• **Source material**
☆ ☆ ☆ ☆ ☆ ☆ ☆

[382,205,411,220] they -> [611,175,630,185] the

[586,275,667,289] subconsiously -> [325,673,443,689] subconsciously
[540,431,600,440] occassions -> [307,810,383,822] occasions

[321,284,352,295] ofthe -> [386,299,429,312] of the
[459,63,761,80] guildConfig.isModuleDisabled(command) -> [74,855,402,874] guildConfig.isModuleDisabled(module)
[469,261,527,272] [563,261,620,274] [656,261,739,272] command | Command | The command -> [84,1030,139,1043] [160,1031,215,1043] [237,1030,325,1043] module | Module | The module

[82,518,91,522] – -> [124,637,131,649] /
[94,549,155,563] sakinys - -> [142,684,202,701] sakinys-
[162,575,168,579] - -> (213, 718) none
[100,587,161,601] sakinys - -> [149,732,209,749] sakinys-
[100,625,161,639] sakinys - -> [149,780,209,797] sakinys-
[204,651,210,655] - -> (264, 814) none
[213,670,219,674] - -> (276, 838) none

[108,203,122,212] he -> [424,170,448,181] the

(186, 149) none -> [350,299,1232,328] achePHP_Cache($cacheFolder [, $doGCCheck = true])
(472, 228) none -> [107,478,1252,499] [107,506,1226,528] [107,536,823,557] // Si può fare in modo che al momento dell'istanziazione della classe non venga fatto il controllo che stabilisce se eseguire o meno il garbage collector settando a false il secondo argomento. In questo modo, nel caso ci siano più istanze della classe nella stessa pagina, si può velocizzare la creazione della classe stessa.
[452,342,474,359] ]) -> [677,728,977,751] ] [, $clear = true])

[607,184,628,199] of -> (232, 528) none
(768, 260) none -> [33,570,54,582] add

☆ ☆ ☆ ☆ ☆ ☆ ☆

• **Task statement**
Of the lines above, retype only those from the line containing "[586,275,667,289] subconsiously ->" through the line containing "[469,261,527,272] [563,261,620,274] [656,261,739,272]", including both, exactly.

• **Response box**
[586,275,667,289] subconsiously -> [325,673,443,689] subconsciously
[540,431,600,440] occassions -> [307,810,383,822] occasions

[321,284,352,295] ofthe -> [386,299,429,312] of the
[459,63,761,80] guildConfig.isModuleDisabled(command) -> [74,855,402,874] guildConfig.isModuleDisabled(module)
[469,261,527,272] [563,261,620,274] [656,261,739,272] command | Command | The command -> [84,1030,139,1043] [160,1031,215,1043] [237,1030,325,1043] module | Module | The module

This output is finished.